§ Input for this task
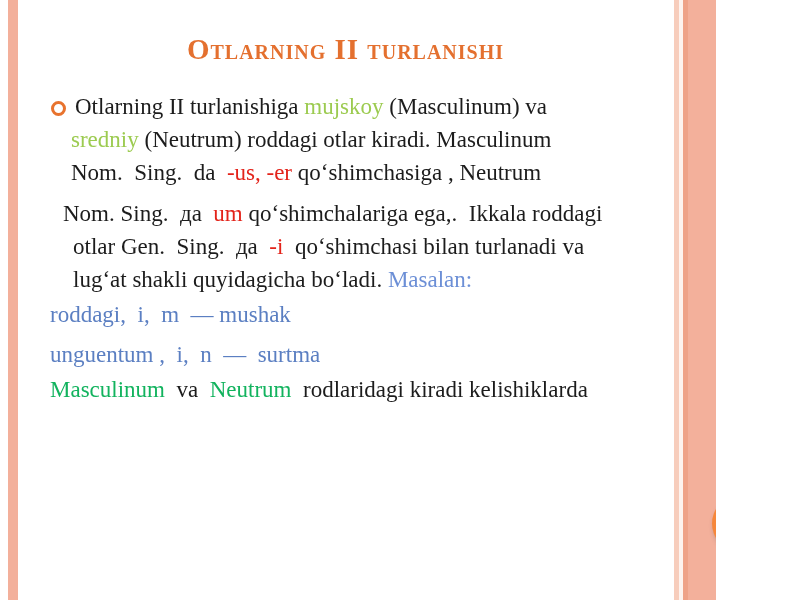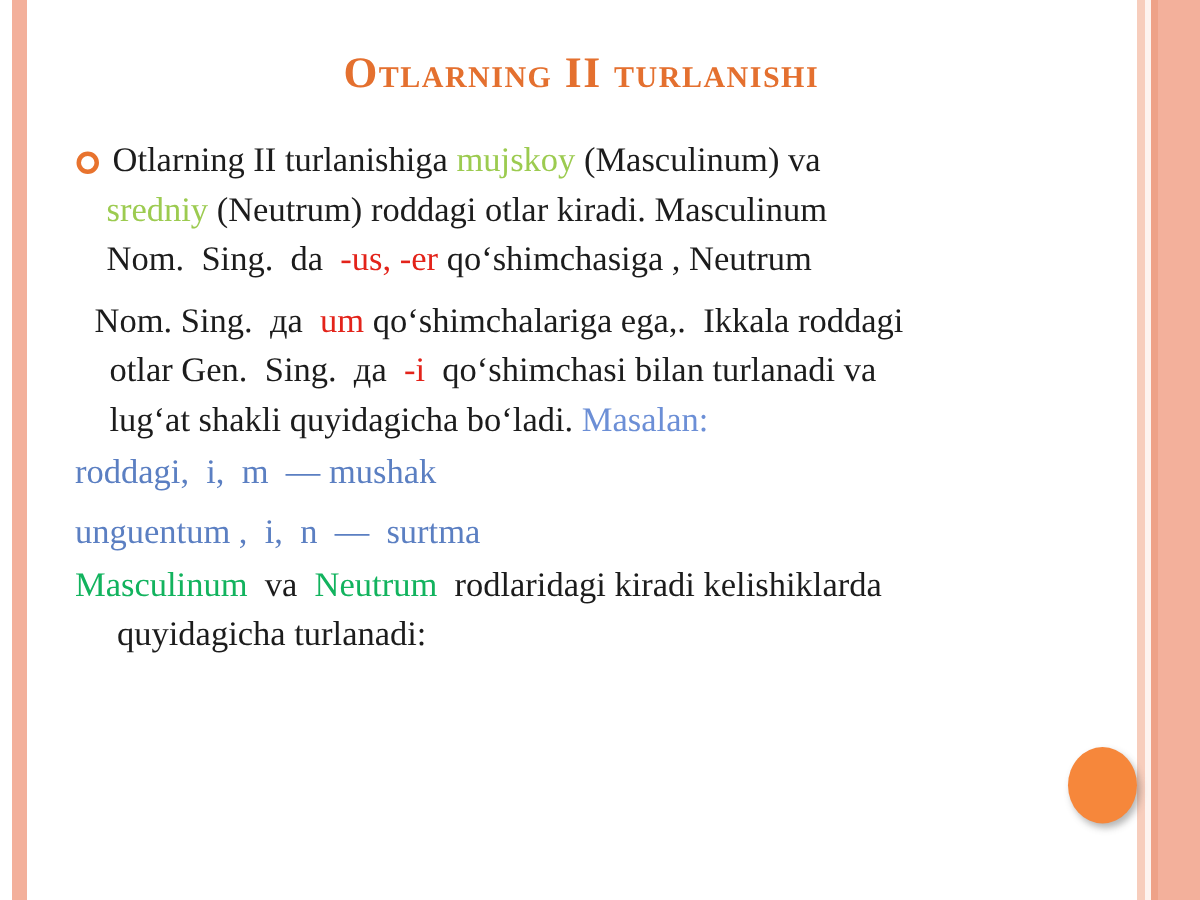--- a/index.html
+++ b/index.html
@@ -5,7 +5,7 @@
   html,body{margin:0;padding:0;background:#ffffff;}
   .slide{
     position:relative;
-    width:800px;height:600px;
+    width:716px;height:600px;
     background:#ffffff;
     overflow:hidden;
     font-family:"Liberation Serif", serif;

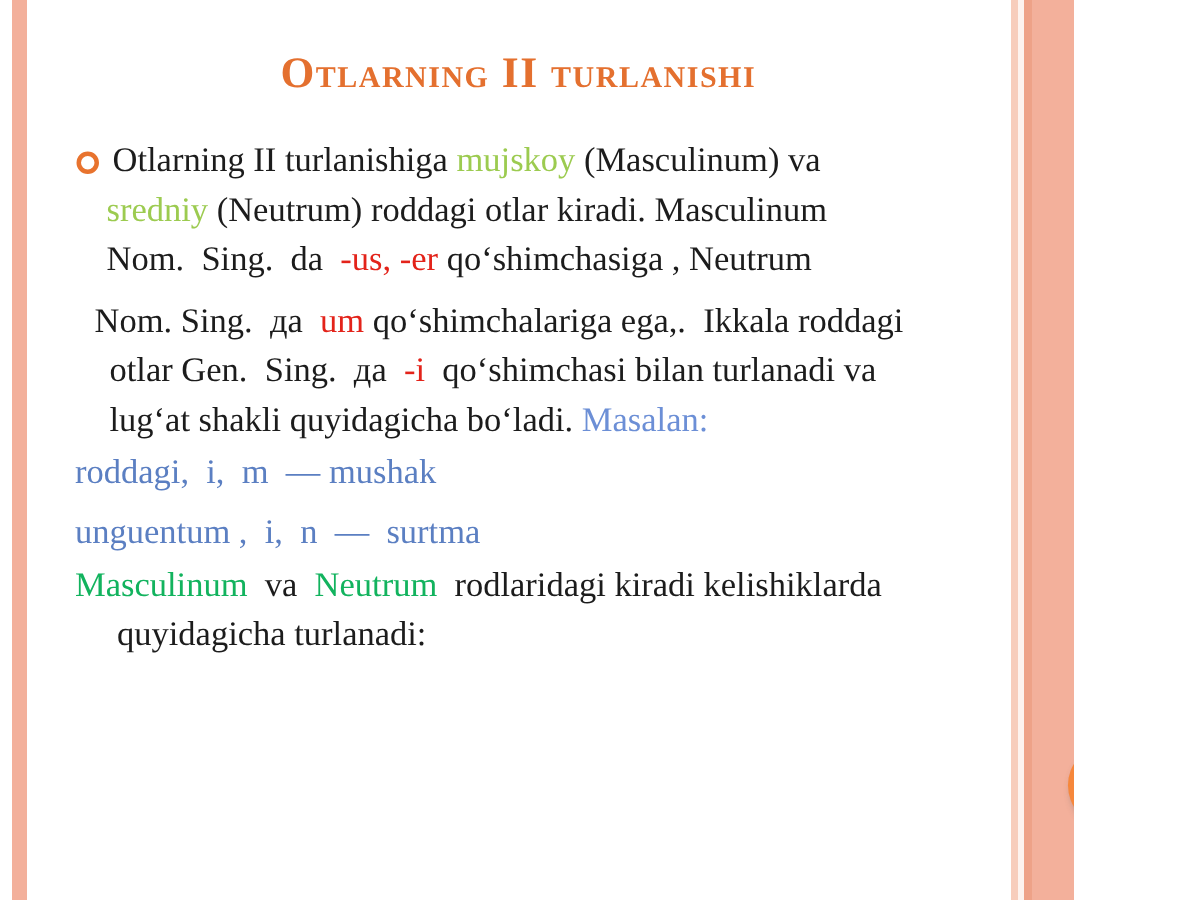--- a/index.html
+++ b/index.html
@@ -86,7 +86,7 @@
     <p class="para vocab first">roddagi,  i,  m  — mushak</p>
     <p class="para vocab">unguentum ,  i,  n  —  surtma</p>
 
-    <p class="para plast"><span class="c-green">Masculinum</span><span class="c-black">  va  </span><span class="c-green">Neutrum</span><span class="c-black">  rodlaridagi kiradi kelishiklarda</span><br><span class="c-black">quyidagicha turlanadi:</span></p>
+    <p class="para plast"><span class="c-green">Masculinum</span><span class="c-black">  va  </span><span class="c-green">Neutrum</span><span class="c-black">  rodlaridagi kiradi kelishiklarda</span><br></p>
   </div>
 
   <div class="deco-circle"></div>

§ Exercise instructions
Could you copy out every record exactly, minus the pictures?

§ Response to the task
--- a/index.html
+++ b/index.html
@@ -5,7 +5,7 @@
   html,body{margin:0;padding:0;background:#ffffff;}
   .slide{
     position:relative;
-    width:800px;height:600px;
+    width:716px;height:600px;
     background:#ffffff;
     overflow:hidden;
     font-family:"Liberation Serif", serif;

--- a/index.html
+++ b/index.html
@@ -86,7 +86,7 @@
     <p class="para vocab first">roddagi,  i,  m  — mushak</p>
     <p class="para vocab">unguentum ,  i,  n  —  surtma</p>
 
-    <p class="para plast"><span class="c-green">Masculinum</span><span class="c-black">  va  </span><span class="c-green">Neutrum</span><span class="c-black">  rodlaridagi kiradi kelishiklarda</span><br><span class="c-black">quyidagicha turlanadi:</span></p>
+    <p class="para plast"><span class="c-green">Masculinum</span><span class="c-black">  va  </span><span class="c-green">Neutrum</span><span class="c-black">  rodlaridagi kiradi kelishiklarda</span><br></p>
   </div>
 
   <div class="deco-circle"></div>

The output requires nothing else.